Its piercing conclusions go well beyond the Effigy Mounds scandals and cut right to the Park Service’s culture.
Given the critical issues the report found throughout the NPS, which celebrates its centennial next week, perhaps it is more surprising that shameful stories like Effigy Mounds aren’t more common.
In addition to the bone thefts, at least 78 projects on the grounds — costing almost $3.4 million from 1999 to 2010 — did not follow National Historic Preservation Act or National Environmental Policy Act provisions. A former superintendent, Phyllis Ewing, lost her job because of that. The projects included “an extensive system of boardwalks throughout the more than 200 American Indian sacred mounds,” according to the report.
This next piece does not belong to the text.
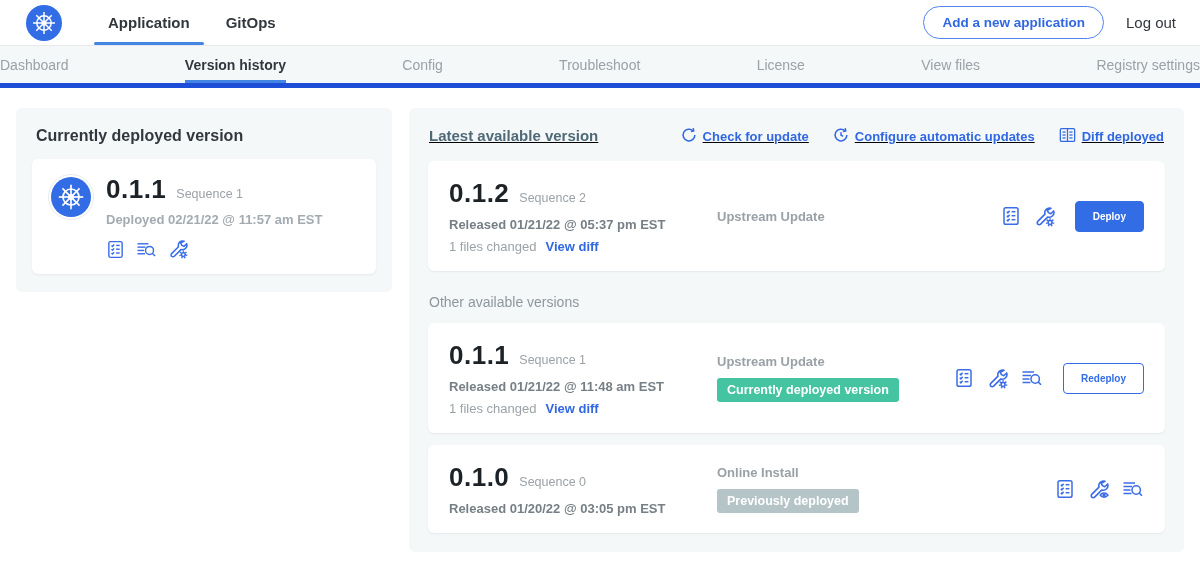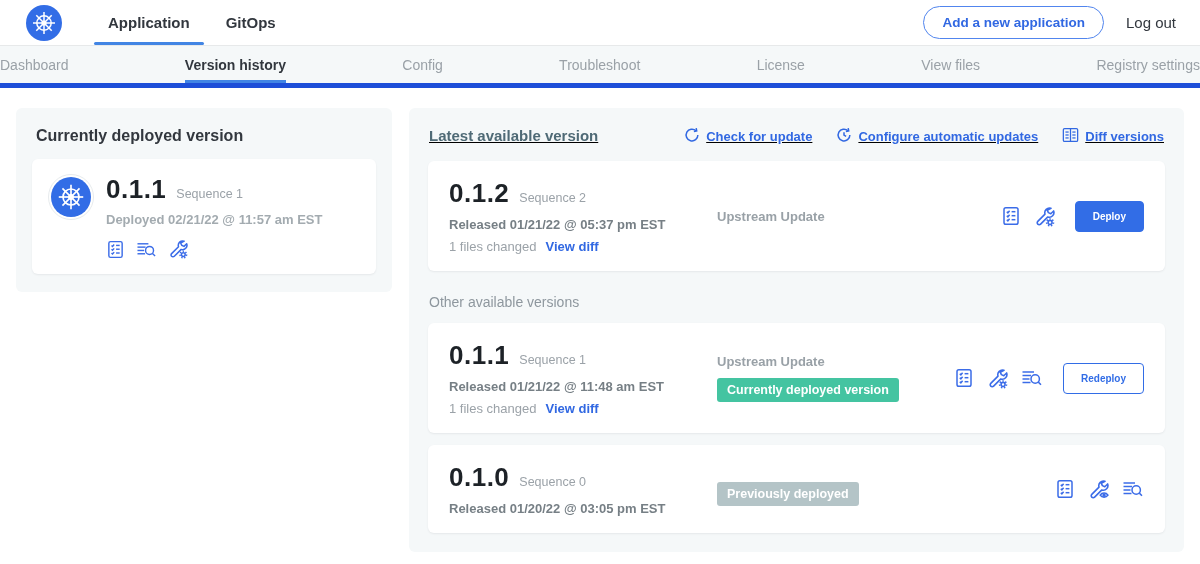"Diff versions" span { text: versions -> deployed }
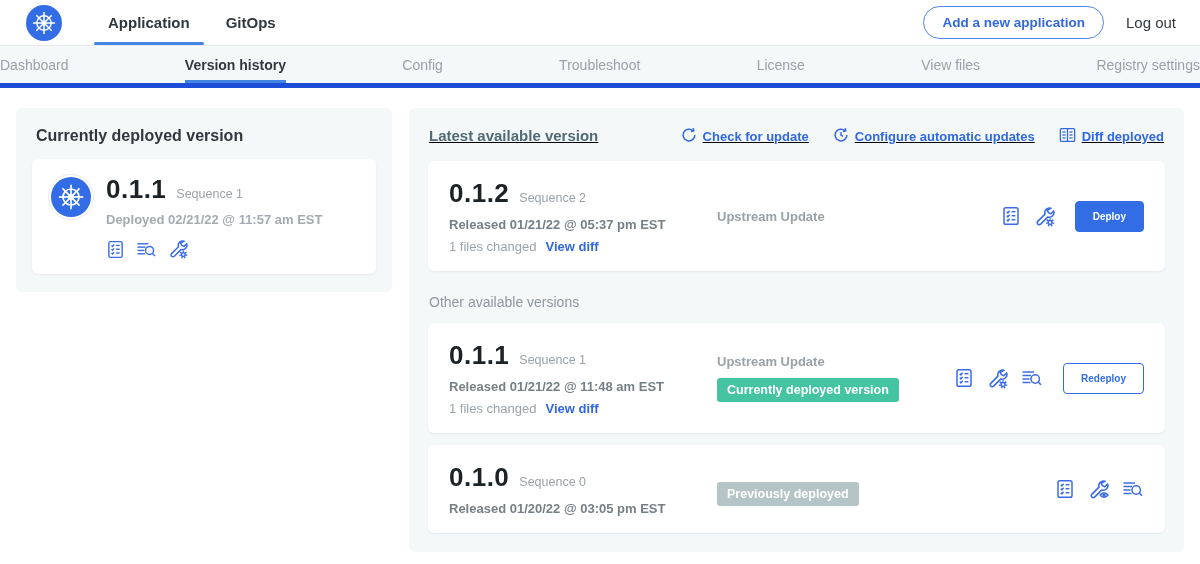"Online Install" div.source { html: none -> <div>Online Install</div> }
The mounds are over 1,200 years old.
NPS Midwest Regional Director Cam Sholly said the wrongdoing not only “violated the law and damaged resources” but also compromised “our valuable tribal relationships and the public trust.”
The report describes a confused agency beset with weak management of the nation’s cultural resources that it is charged with safeguarding.
“As the National Park Service is responsible for resources stewardship, we are also responsible for the damage and destruction of the resources entrusted to us,” the report says. “Sometimes it seems as if we hold visitors, concessioners, and contractors to a higher standard than we do ourselves when it comes to resources stewardship.”
Among the problems outlined in the report:
- “Lack of staff knowledgeable and skilled in cultural resources management results in inappropriate collateral duties assigned to staff not qualified to complete the task.”
- Employees “consistently reported that they had no authority to report concerns or to follow up on concerns reported in their chain of command.”
- “Law enforcement rangers and solicitors are not well enough versed in cultural resources laws and policies.”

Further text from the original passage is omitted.